# Got a 3018 mini "mill"



## Braeden P (Jan 8, 2021)

so I just bought this https://www.amazon.com/Upgrade-3018-Engraver-Controller-Extension/dp/B07DXMFY38
the one I got has a full set of er 11 collets same price just to mess around with and upgrade the spindle to get rid of back-lash might try to mill aluminum but mostly wood and plastic this would be my first machine tool if it counts as one it should arrive on sunday anyway as soon as it arrives I will get some pictures and test it.


----------



## Flynth (Jan 10, 2021)

Hi,

I got (almost)the same machine direct from a Chinese seller few days ago. I say almost the same, because the version on amazon appears to have the Z axis assembly and motor mount from grey plastic while my machine uses black plastic. My(black) version is pretty hollow and flimsy. I wonder if the grey version is better. I'll probably replace it with a 3d printed version. Also, my machine came with a laser head, but I'm focusing on getting the dc spindle working first(no pun intended).

I have a fairly well equipped manual hobby machine shop. This is my first CNC machine and I got it primarily to mill PCBs and other miniature things like solder stencils etc.

Out of the box I was faced with horrible vibration during even the smallest cut. I identified its cause as spindle runout. When measured it was approximately half a millimeter :-o (20 thou!). Eventually I managed to get it down to 0.05mm (a bit under 2 thou).  This is still pretty bad, but usable to mill PCBs taking multiple shallow passes (2 thou depth of cut, max rpm - 10k and 1.74 inch/min feed).

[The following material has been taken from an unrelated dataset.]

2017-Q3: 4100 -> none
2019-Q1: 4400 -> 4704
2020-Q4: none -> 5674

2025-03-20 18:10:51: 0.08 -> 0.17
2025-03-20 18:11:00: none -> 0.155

I found out the cause of the runout is horrible fir between the motor shaft and the ER adapter. Also the motor shaft has a large flat causing dynamic imbalance when running, but that is tiny compared to the runout issue. The shaft is smaller than the hole in the collet adapter. The adapter uses two set screws. By very careful adjustment of those screws while looking at a dial test indicator registered against the inside taper (collet and nut removed). It was possible to lower the runout to above mentioned 0.05mm(2 thou).

I'll probably be making a non-ER adapter between the motor shaft and engraving/drilling bits. I'm wondering what would be the best approach to mount it. On the tool side all my tools are  3.175mm (1/8th of an inch). So I'm thinking about making it a tight slip fit or ideally a slight interference fit allowing installation/removal of the tool and adapter when heated with a butane torch slightly. It'll be quite a bit of work(including laping etc), but potentially worth it. Does anyone have any ideas/tips how to improve the TIR without having to machine this new adapter?

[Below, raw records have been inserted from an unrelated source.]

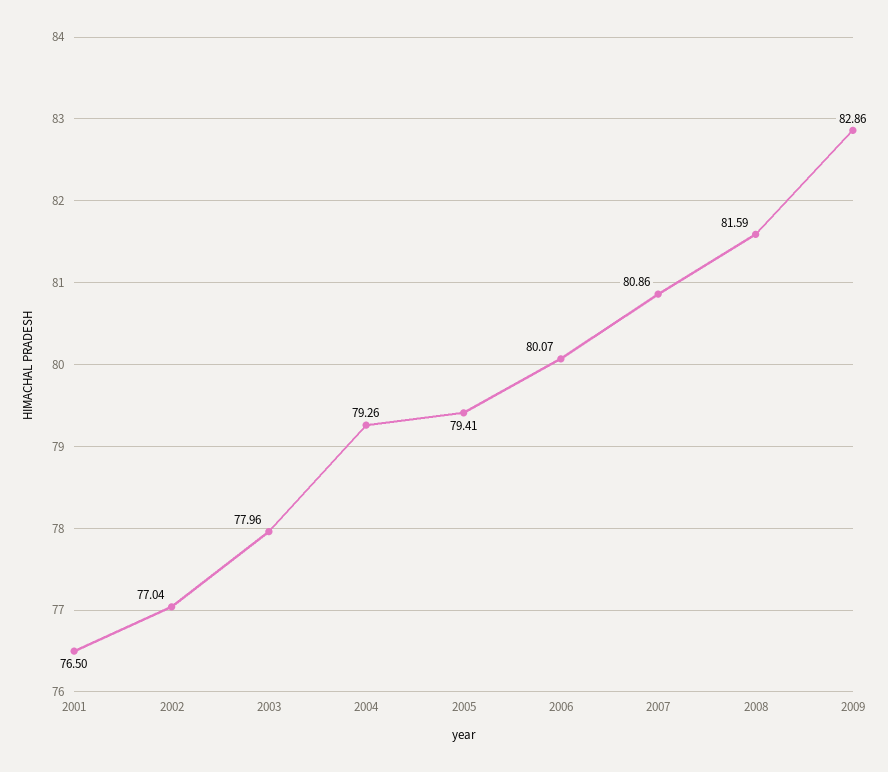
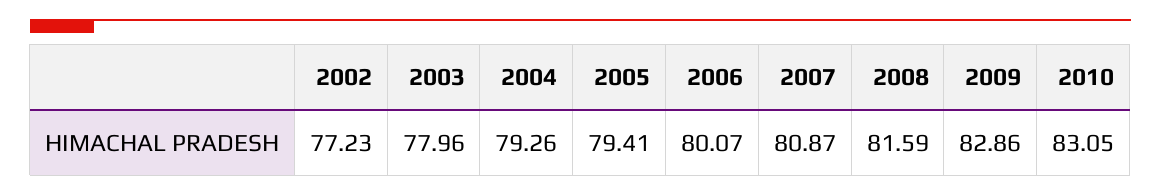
2001: 76.5 -> none
2002: 77.04 -> 77.23
2007: 80.86 -> 80.87
2010: none -> 83.05

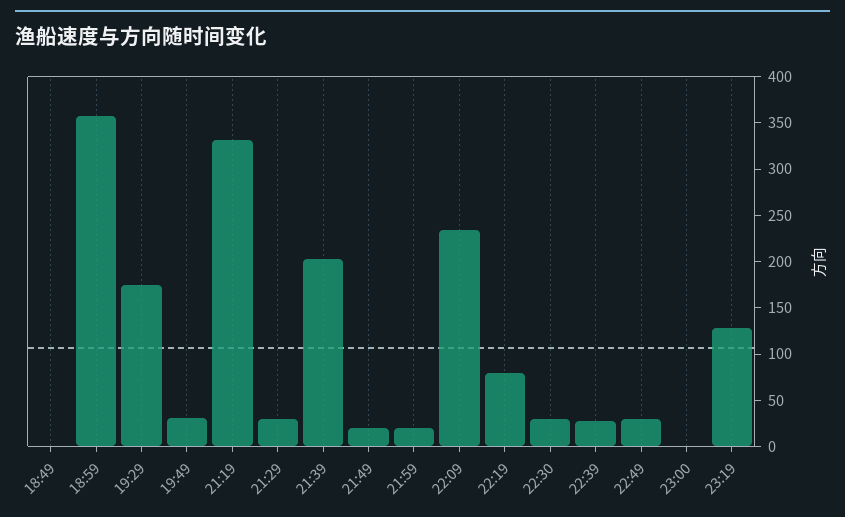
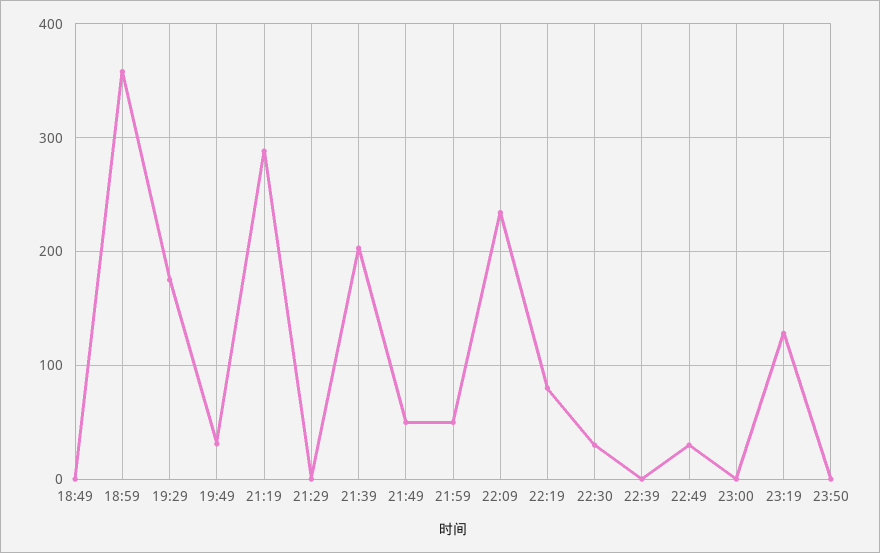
21:19: 330 -> 290
21:29: 30 -> 0
21:49: 20 -> 50
21:59: 20 -> 50
22:39: 30 -> 0
23:50: none -> 0

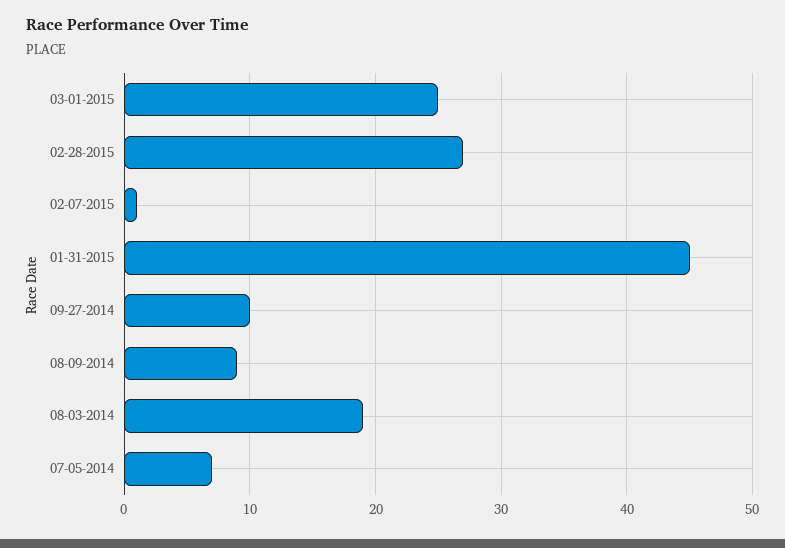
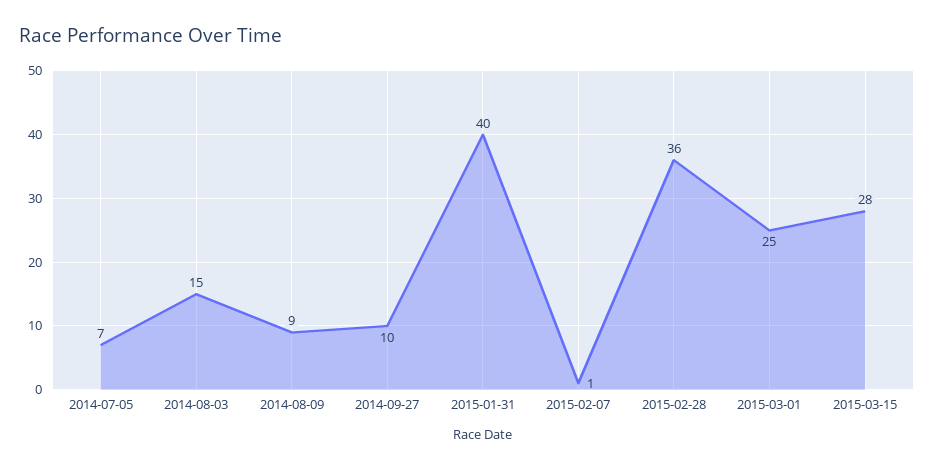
02-28-2015: 27 -> 36
01-31-2015: 45 -> 40
08-03-2014: 19 -> 15
2015-03-15: none -> 28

Edit: I forgot to say that for milling pcbs on this machine a Z probe is absolutely necessary and this is the first thing I made for it. To make it one has to find a way to attach cables to pins marked A5 and its GND.


----------



## Braeden P (Jan 10, 2021)

I am going to upgrade the motor with a better one and probably have a spindle mount made from aluminum and upgrade the whole thing and make it stronger but I still will have an engraver not a mill.


----------



## Flynth (Jan 10, 2021)

Braeden P said:


> I am going to upgrade the motor with a better one and probably have a spindle mount made from aluminum and upgrade the whole thing and make it stronger but I still will have an engraver not a mill.


The "problem" is that all commonly available upgrades are to make it into a kind of mini-mill not a better engraver. For example 300W or 500W motor (still only 12k RPM), or even 800W (24k RPM). However, there is no small, high RPM motor available that would be really cool for an engraver. For me ideal motor would be at most 100W, 400mm diameter and go to at least 35k RPM. As far as I know there is no such spindle made by anyone at hobby price... 

Anyway, I ordered a RC motor that goes up to 50k RPM which I'll experiment with in future. I know it will heat up and is not designed to be run for a long time, but I'll be thinking about putting it into an aluminium mount (as a radiator). In the meantime I'm trying to get as much as possible out of the original motor.

Another topic is that I saw the original motor be advertised as a 35kRPM motor. However, in the machine it maxes out at 10k RPM. I'm thinking that perhaps it is due to the voltage used? The machine uses 12V PSU, while the motor sellers claim it is a 24V motor. Perhaps upping the voltage is all that's needed.


----------



## Braeden P (Jan 10, 2021)

Got it today it works but I need to learn a lot more it come pre programmed with three things two are Chinese letters it engraves and the others writes I-phone broke 5 bit already


----------



## Flynth (Jan 11, 2021)

Braeden P said:


> Got it today it works but I need to learn a lot more it come pre programmed with three things two are Chinese letters it engraves and the others writes I-phone broke 5 bit already


Do you have a dial test indicator? If you do and you measure and adjust spindle runout you'll have much easier time learning (if there is a runout issue like it was on my unit). It is a simple, but hard to explain in words procedure. I suggest you look on YouTube for how to do it if needed. You'll also need a drill bit ot an end mill with cylindrical shank 1/8th of an inch where the cylindrical section is at least 20mm (almost an inch).


----------



## Braeden P (Jan 11, 2021)

Yup I have an indicator and I did not measure run out and I went to remove it and the collet chuck is pressed on the motor shaft.


----------



## Flynth (Jan 13, 2021)

Braeden P said:


> Yup I have an indicator and I did not measure run out and I went to remove it and the collet chuck is pressed on the motor shaft.


That's good. Better than my unit. Mine is just a slip/loose fit. Good thing is that the seller will send me a replacement. I wonder how long it'll take to arrive from China...


----------



## Braeden P (Jan 13, 2021)

Pushing on the spindle back and forth pretty hard only 30 thou of flex in it but the computer still can’t run it because it crashes every time so time to get a new computer.


----------



## Braeden P (Feb 2, 2021)

got it working problem with the g code went through the work and ate the table alive not too good


----------



## Shawnson (Mar 8, 2021)

I have one of these I got from Amazon Warehouse for $9.00. I figured for that price it could be a fun toy for the kids to learn a bit about CNC. What software beyond the thumb drive it came with can run it? Can Mach talk to it?


----------



## Braeden P (Mar 8, 2021)

you cant run mach unless you buy one that says it uses mach most all of them come with grbl I use easel for the cad watch some vids on them I dont know crap


----------